---------- Data provided ----------
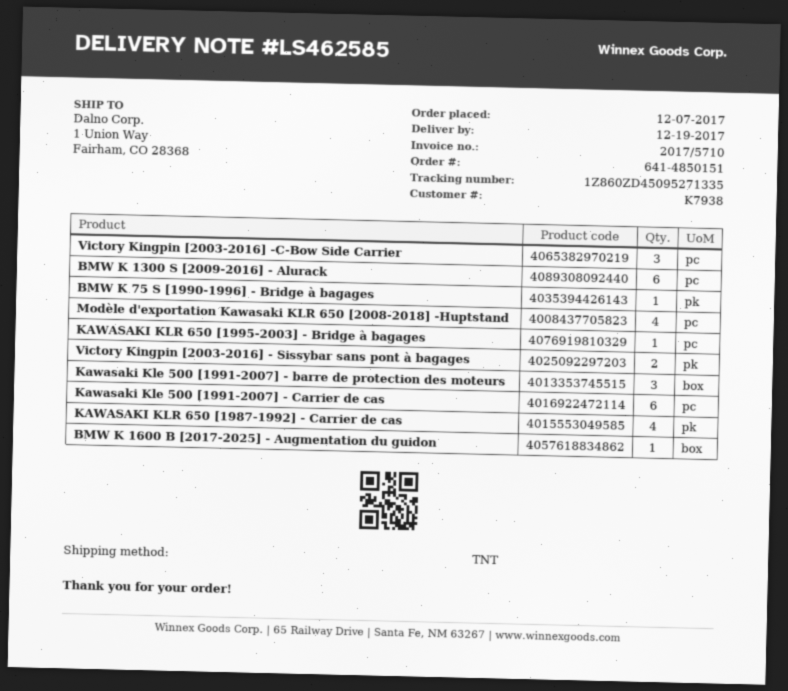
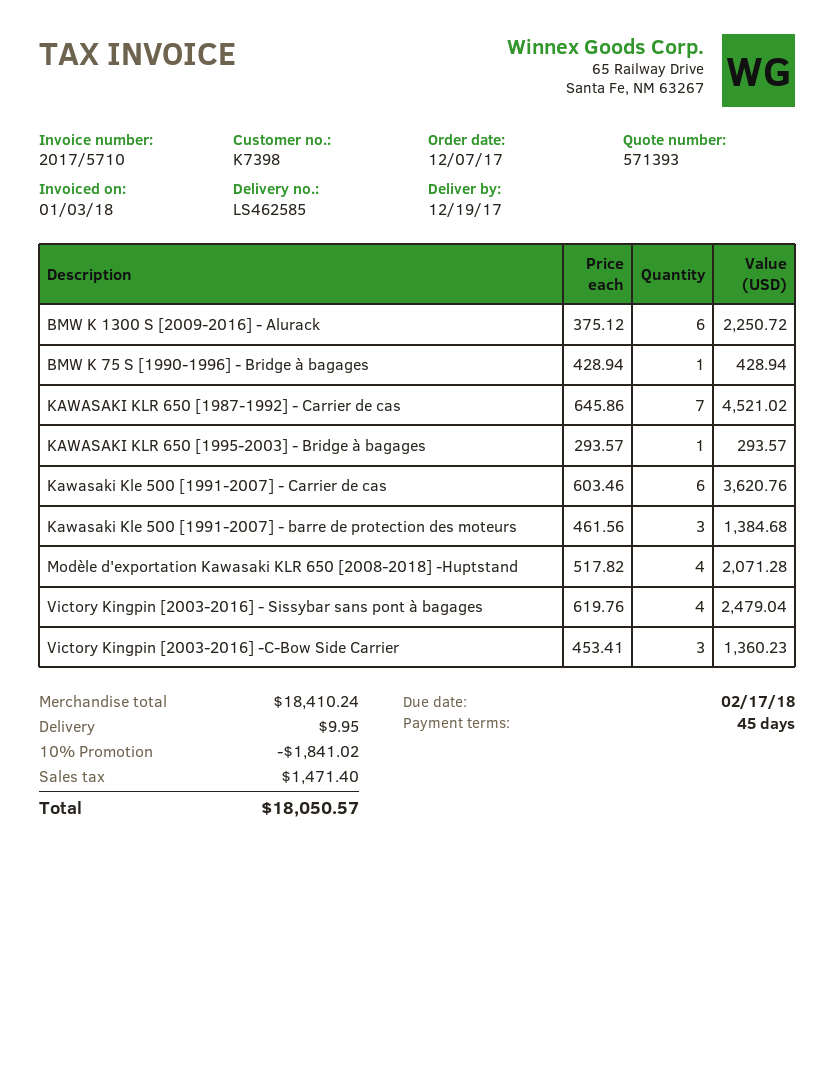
customer number: K7938 -> K7398
Victory Kingpin [2003-2016] - Sissybar sans pont à bagages: 2 -> 4
KAWASAKI KLR 650 [1987-1992] - Carrier de cas: 4 -> 7
BMW K 1600 B [2017-2025] - Augmentation du guidon: 1 -> none

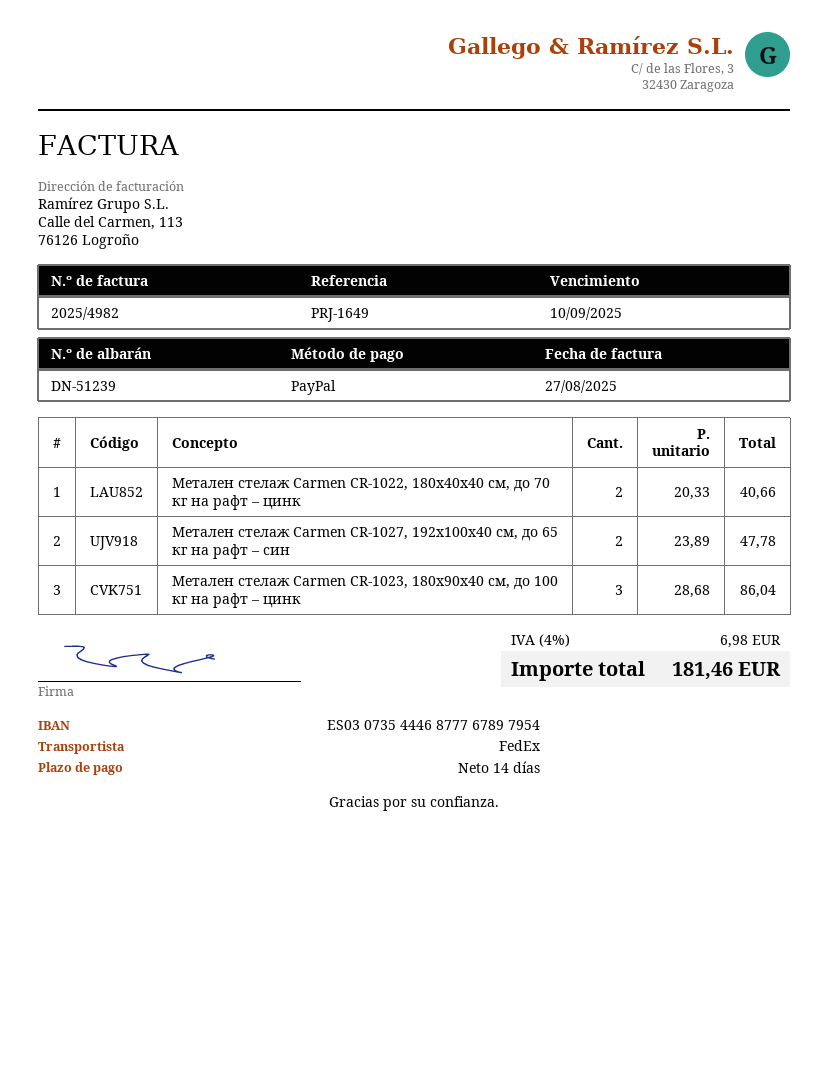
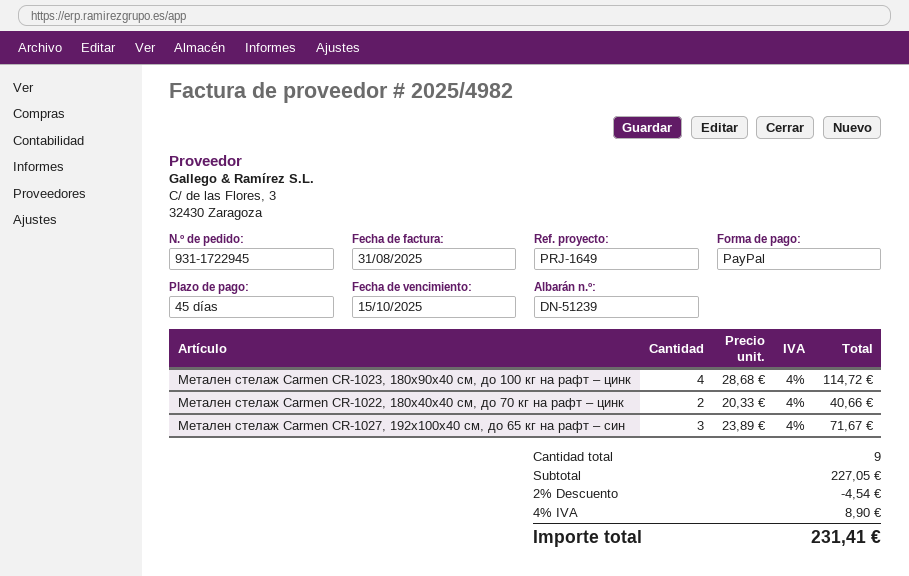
invoice date: 2025-08-27 -> 2025-08-31
payment terms: 14 days -> 45 days
due date: 2025-09-10 -> 2025-10-15
Метален стелаж Carmen CR-1027, 192x100x40 см, до 65 кг на рафт – син: 2 x 23.89 = 47.78 -> 3 x 23.89 = 71.67
Метален стелаж Carmen CR-1023, 180x90x40 см, до 100 кг на рафт – цинк: 3 x 28.68 = 86.04 -> 4 x 28.68 = 114.72
discount: none -> 2% = 4.54
tax: 4% = 6.98 -> 4% = 8.90
total: 181.46 -> 231.41

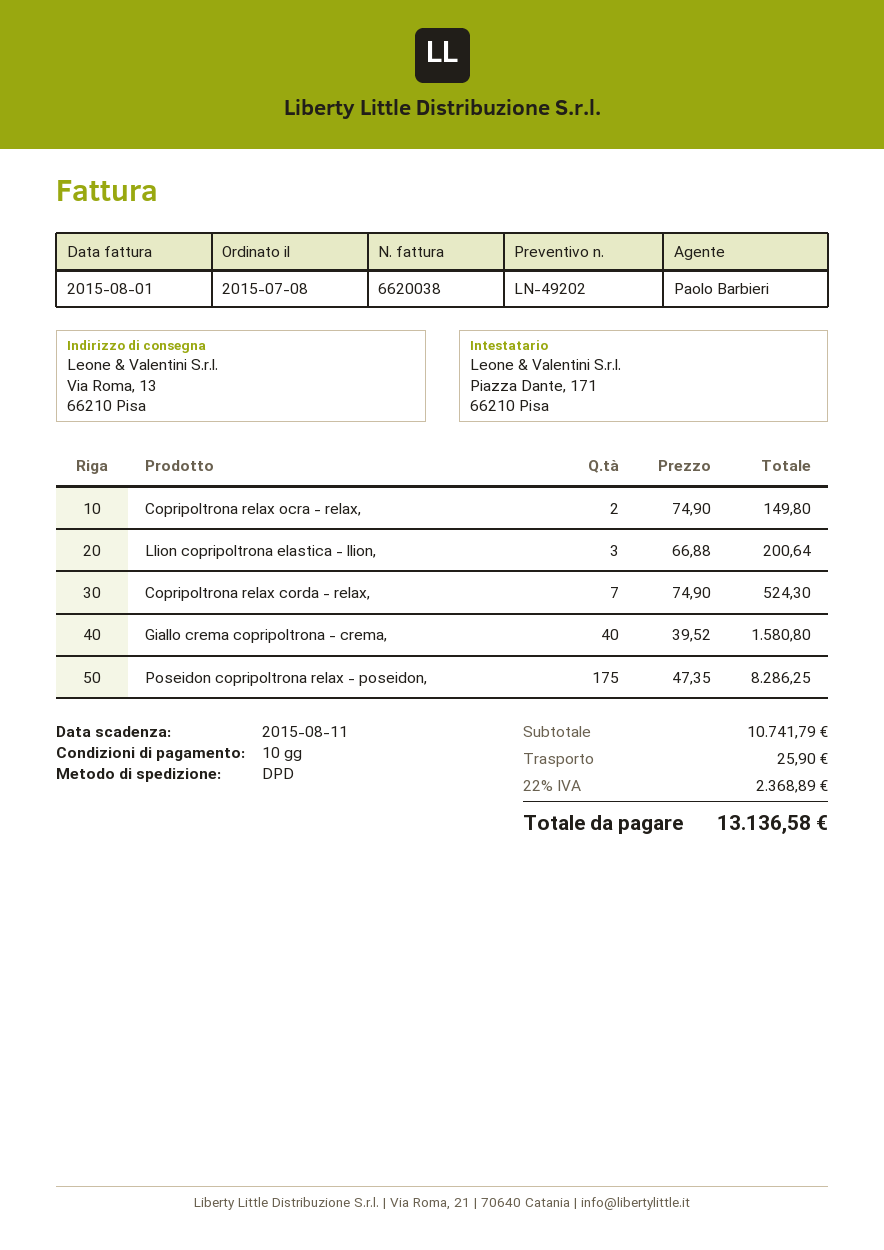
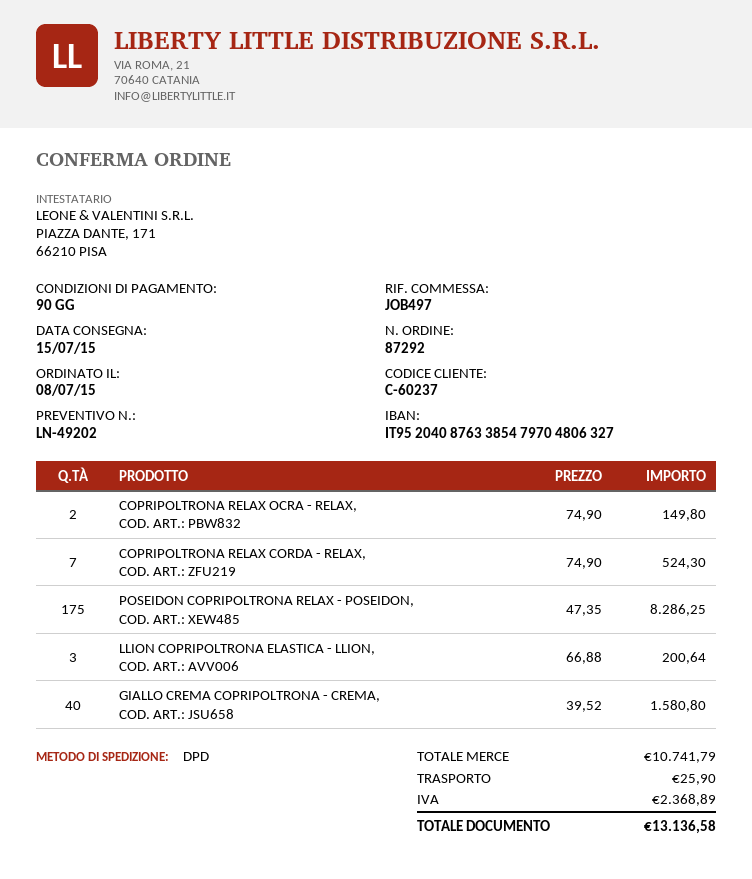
payment terms: 10 days -> 90 days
----------
Aim of the exercise
What you return must match the records above exactly, minus any images.

Reply to the task
customer number: K7938 -> K7398
Victory Kingpin [2003-2016] - Sissybar sans pont à bagages: 2 -> 4
KAWASAKI KLR 650 [1987-1992] - Carrier de cas: 4 -> 7
BMW K 1600 B [2017-2025] - Augmentation du guidon: 1 -> none

invoice date: 2025-08-27 -> 2025-08-31
payment terms: 14 days -> 45 days
due date: 2025-09-10 -> 2025-10-15
Метален стелаж Carmen CR-1027, 192x100x40 см, до 65 кг на рафт – син: 2 x 23.89 = 47.78 -> 3 x 23.89 = 71.67
Метален стелаж Carmen CR-1023, 180x90x40 см, до 100 кг на рафт – цинк: 3 x 28.68 = 86.04 -> 4 x 28.68 = 114.72
discount: none -> 2% = 4.54
tax: 4% = 6.98 -> 4% = 8.90
total: 181.46 -> 231.41

payment terms: 10 days -> 90 days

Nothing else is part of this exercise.